Thanks for the welcome. I've been lurking for several months, and checking out some other forums as well.


----------



## elisabeth_00117 (May 17, 2009)

Have you thought about agility or herding? Those are some fun activities to do with your dog too, or just do Rally/Obedience? Welcome by the way!


----------



## sancho (Nov 25, 2009)

I have thought about agility, but I know not to let them jump and stuff too early (I realize there are other aspects to that he could do.) I never really thought about herding, but that's a good idea. I really don't know what local resources there are for that, but I'll have to look into it.


----------



## elisabeth_00117 (May 17, 2009)

If you are interested in agility, this site has our very own AGILITY GODESS who you should definitely talk too - MaggieRoseLee.

Her youngest Glory has been doing agility since babyhood. 

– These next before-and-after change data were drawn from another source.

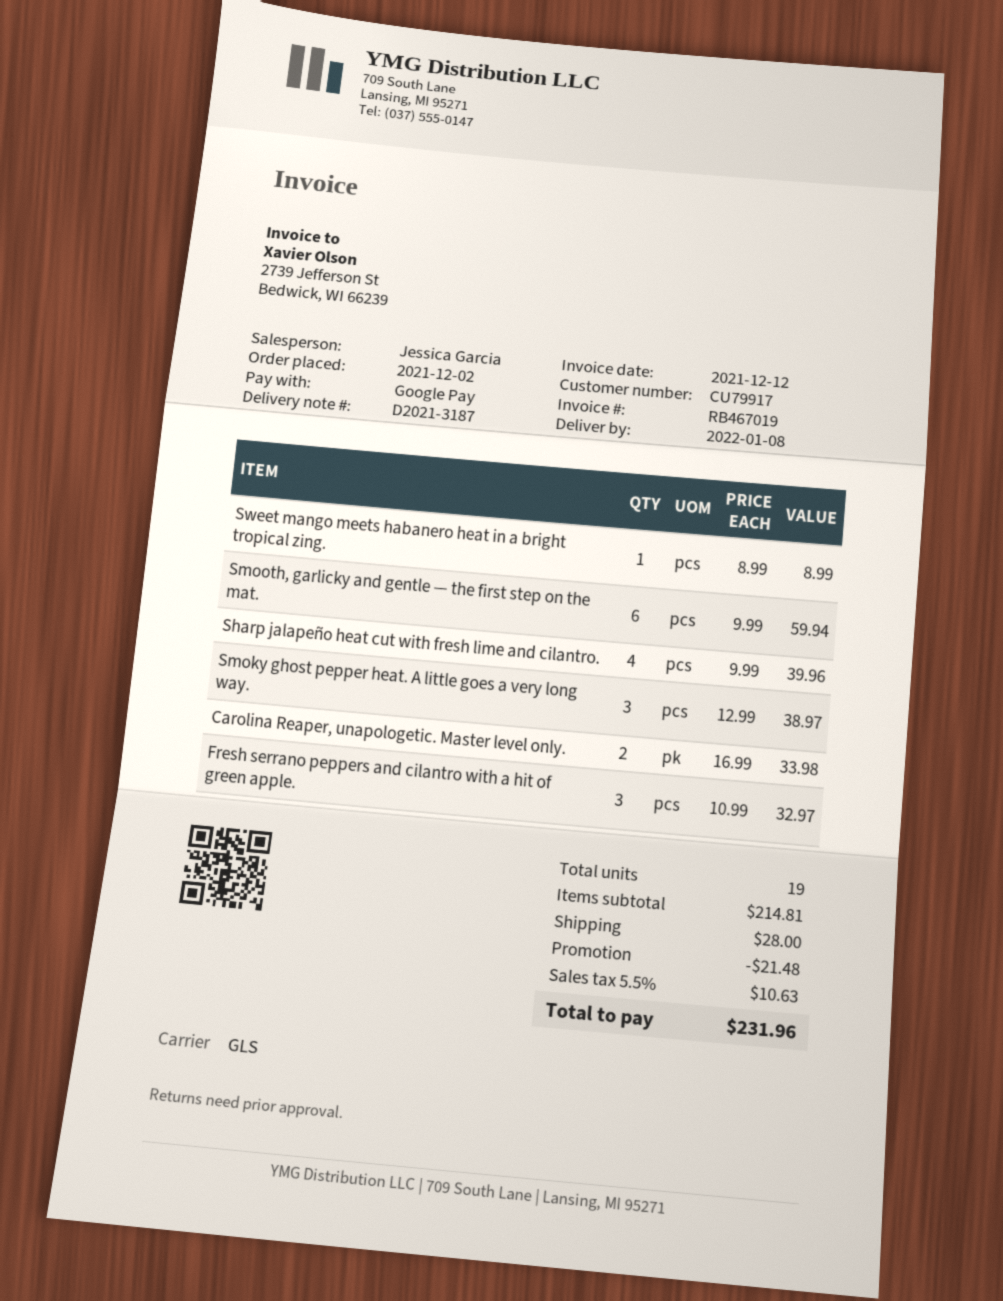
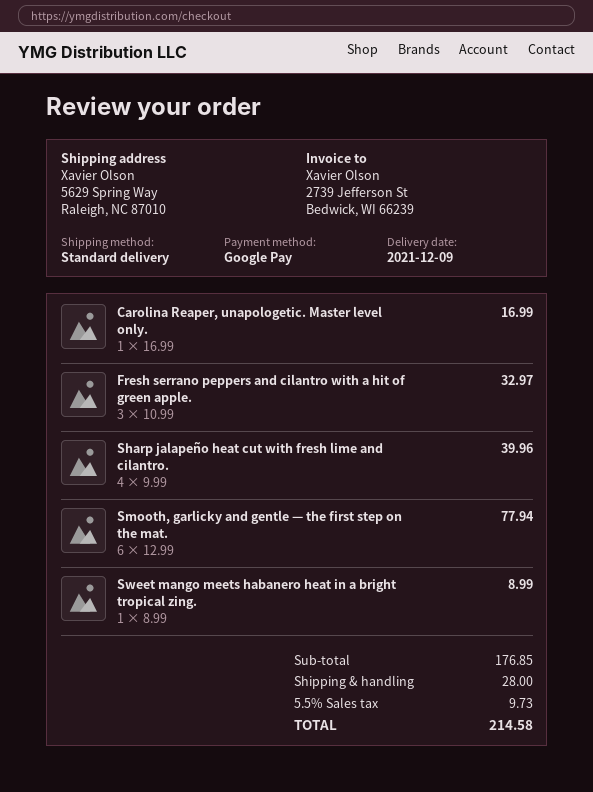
delivery date: 2022-01-08 -> 2021-12-09
shipping method: GLS -> standard
Smooth, garlicky and gentle — the first step on the mat.: 6 x 9.99 = 59.94 -> 6 x 12.99 = 77.94
Smoky ghost pepper heat. A little goes a very long way.: 3 x 12.99 = 38.97 -> none
Carolina Reaper, unapologetic. Master level only.: 2 x 16.99 = 33.98 -> 1 x 16.99 = 16.99
subtotal: 214.81 -> 176.85
discount: 21.48 -> none
tax: 5.5% = 10.63 -> 5.5% = 9.73
total: 231.96 -> 214.58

I started Stark when he was about 6-7 months old. At this age it is about building confidence, and teaching the handler what to do.


----------



## Rionel (Jun 17, 2020)

cliffson1 said:


> Sancho,
> I will give you the general information I know, if you want specifics you can pm me.
> Generally, your dog has a very strong working pedigree with a good mixture of Czech, DDR, and West workinglines.
> I will give you first names in this post and it is up to you to go back and connect the dots.
> ...


Not to hijack an old thread, but it still helps, Cliffson1. I'm still getting my bearings on GS lines, and this history (Very Helpful) shows up in my female's ped to some degree (Emilka, Frankie, Ingo Z Milberku, Titus, Held V Ritterberg, Ingo V Rudigen, Tom Leedalhof, and several other Anrebri dogs, and notable others in remaining quadrants). Ellute is not there but Jabina Haig is (out of Jabina Bona). Appreciate this enormously, since having dropped into this breed only a few years ago, it's hard to find much firsthand info on the historical dogs.


----------